Die Teilnehmer werden rund 25'000 Seemeilen zurücklegen, ohne fremde Hilfe in Anspruch zu nehmen oder Land zu betreten. Der Start- und Zielort ist Les Sables d'Olonne an der französischen Atlantik-Küste. Acht festgelegte, virtuelle Tore müssen passiert werden. Der Parcours führt zunächst an den Kalmen vorbei Richtung Südafrika zum Kap der Guten Hoffnung. Danach geht es im indischen Ozean innerhalb von 1000 Seemeilen südlich an Australien und Neuseeland vorbei rund um die Antarktis und quer durch den Pazifik zum Kap Hoorn. Nach der Passage der Südspitze Südamerikas wird im Atlantik wieder ein nördlicher Kurs zum Ausgangshafen eingeschlagen.

Rekord-Teilnahme

Der Startschuss im Fischerort Les Sables d'Olonne fällt wie üblich am Sonntagmittag um 13.02 Uhr. Bei der 9. Vendée Globe fehlen allerdings coronabedingt die Zuschauermassen, welche die Parade der auslaufenden Boote durch den langen Kanal beklatschen. Die Rekordzahl von 33 Jachten, von denen sechs von Frauen gesteuert werden, machen sich auf den Weg, den Globus im Alleingang zu erobern.

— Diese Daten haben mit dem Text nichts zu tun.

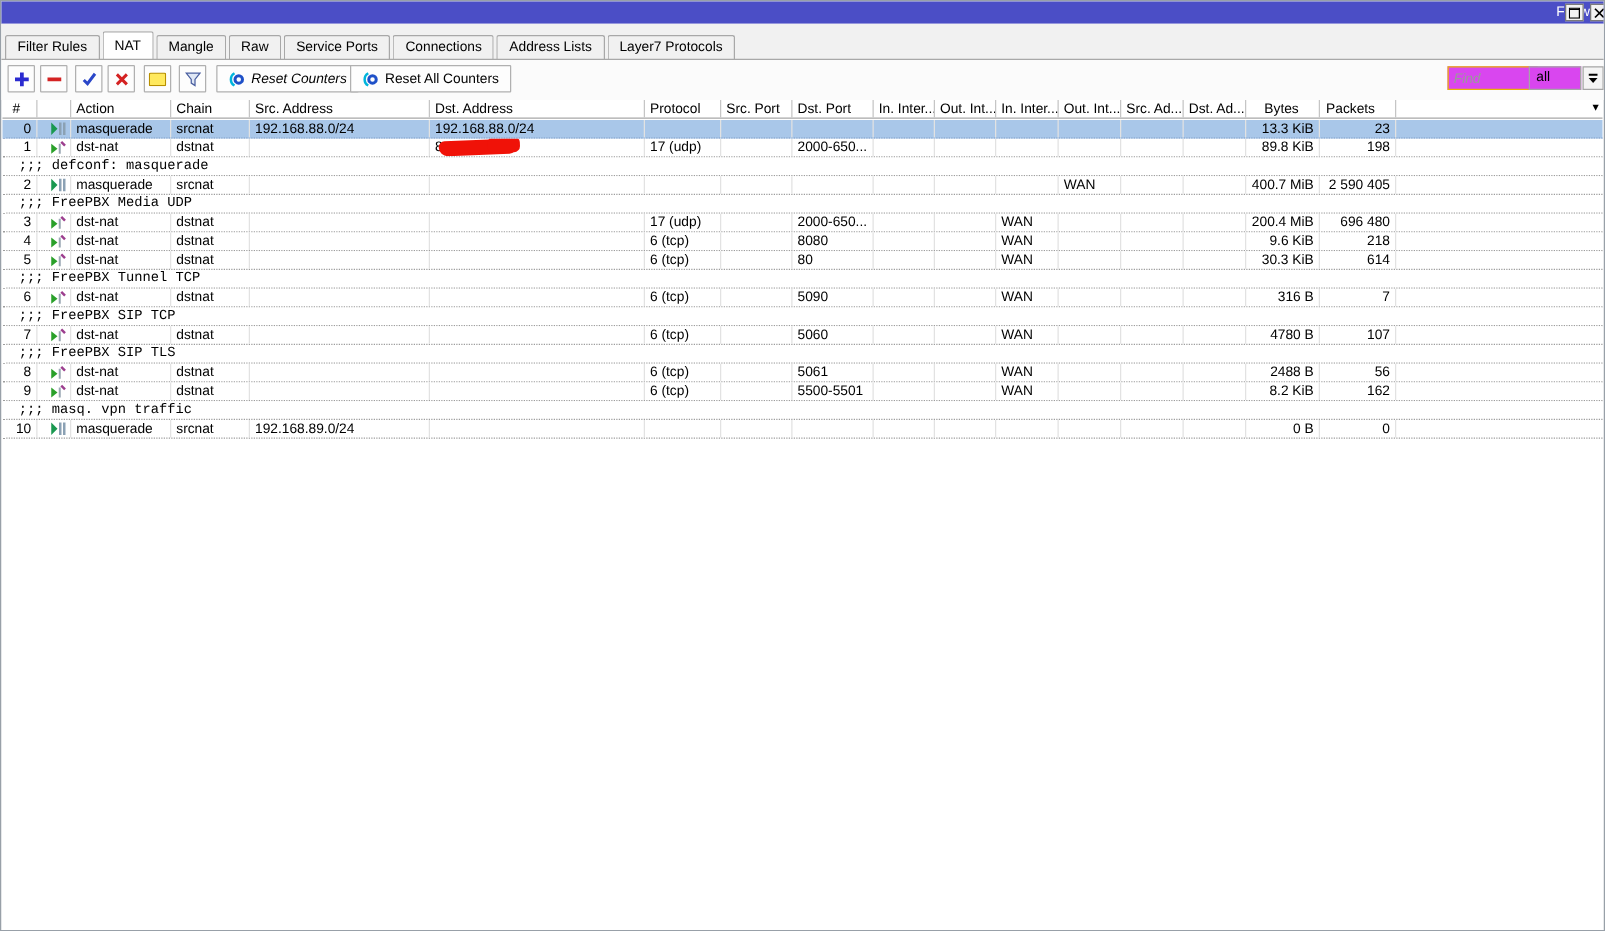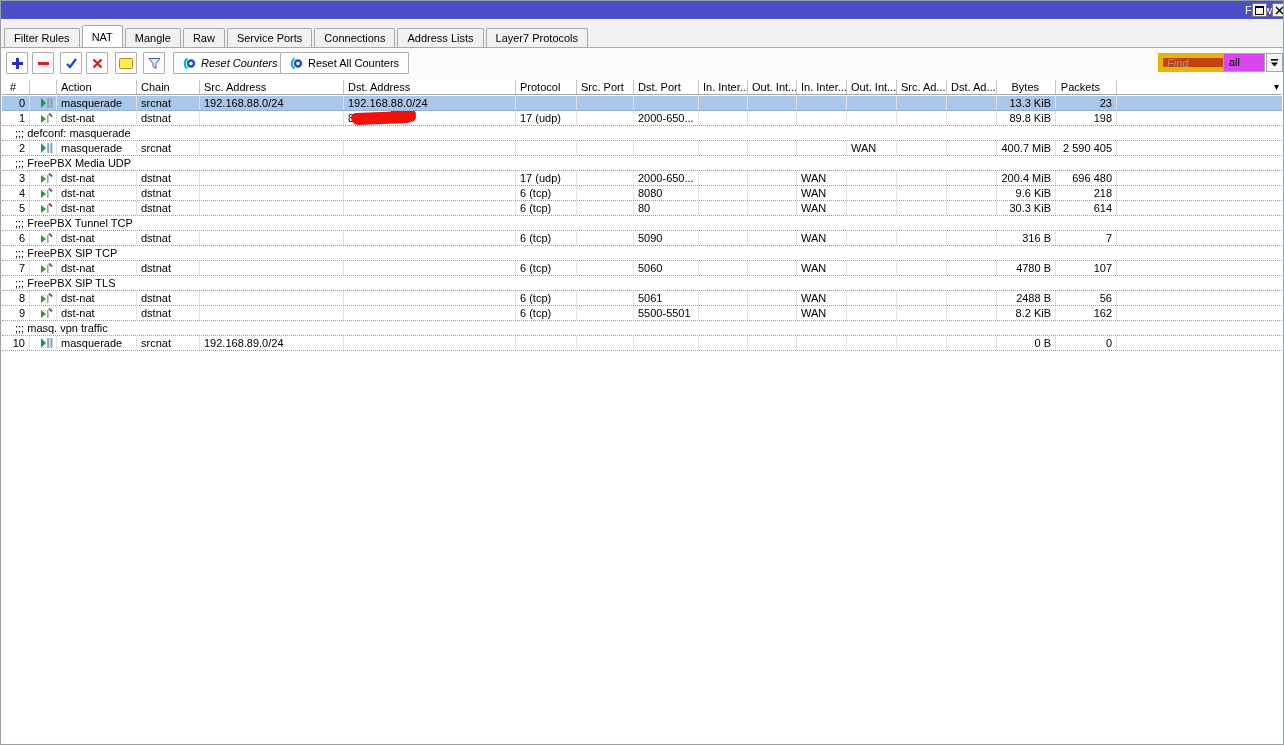--- a/index.html
+++ b/index.html
@@ -42,7 +42,7 @@
   }
   .find-box{
     position:absolute;top:5px;left:1157px;width:72px;height:19px;
-    border:5px solid #eab308;background:#c2410c;padding:0 4px;font:italic 11px "Liberation Sans",sans-serif;color:#000;
+    border:1px solid #eab308;background:#d946ef;padding:0 4px;font:italic 11px "Liberation Sans",sans-serif;color:#000;
   }
   .find-box::placeholder{color:#9a9a9a;font-style:italic;}
   .combo{

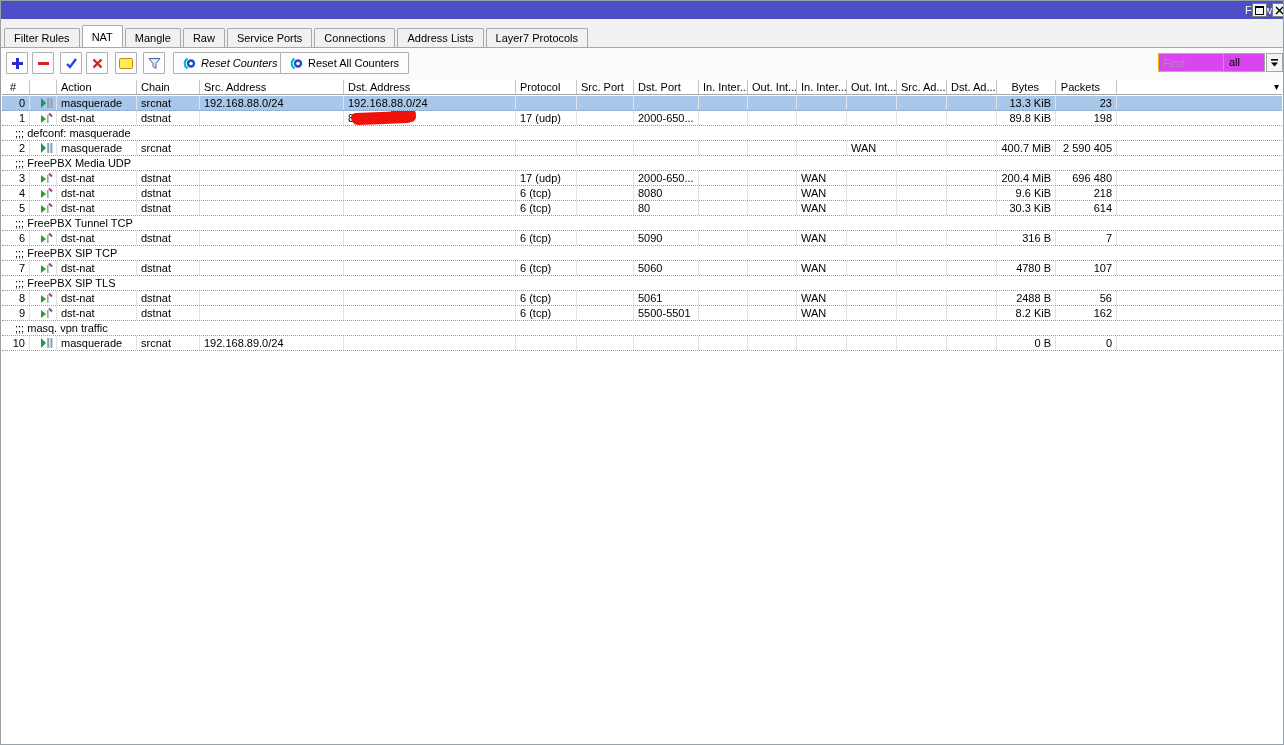--- a/index.html
+++ b/index.html
@@ -75,7 +75,7 @@
   .row .c.r{text-align:right;padding-right:4px;}
   .row .c.icon-cell{display:flex;align-items:center;justify-content:flex-end;padding:0 3px 0 0;}
   .row .c.filler{border-right:none;}
-  .row.comment{display:block;padding-left:13px;line-height:14px;white-space:nowrap;overflow:hidden;}
+  .row.comment{display:block;padding-left:13px;line-height:14px;white-space:nowrap;overflow:hidden;font-family:Liberation Mono, monospace;}
   .scribble{
     position:absolute;left:7px;top:1px;width:62px;height:12px;background:var(--redaction,#f01208);
     border-radius:6px 8px 7px 9px;transform:rotate(-2.2deg);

Die besten Schweizer Klassierungen gehen auf das Konto von Dominique Wavre (4. 2005, 5. 2001, 7. 2013). Bernard Stamm, dem zweiten ambitionierten Segler in dieser Boots-Klasse, brachte die Vendée Globe kein Glück. In den bislang acht Austragungen stachen 167 Jachten in See, aber nur deren 89 erreichten den Ausgangshafen. Aufgaben wegen Materialverschleiss oder Havarien mit Treibgut sind Teil des Spiels.

Der Franzose Armel Le Cléac'h, der Sieger 2017, geht nicht an den Start. Der Brite Alex Thomson ist auf dem Papier der erste Anwärter auf den Sieg, nachdem er vor vier Jahren Zweiter wurde. Aber das Meer wird bei der Wahl des Triumphators ein Wörtchen mitreden.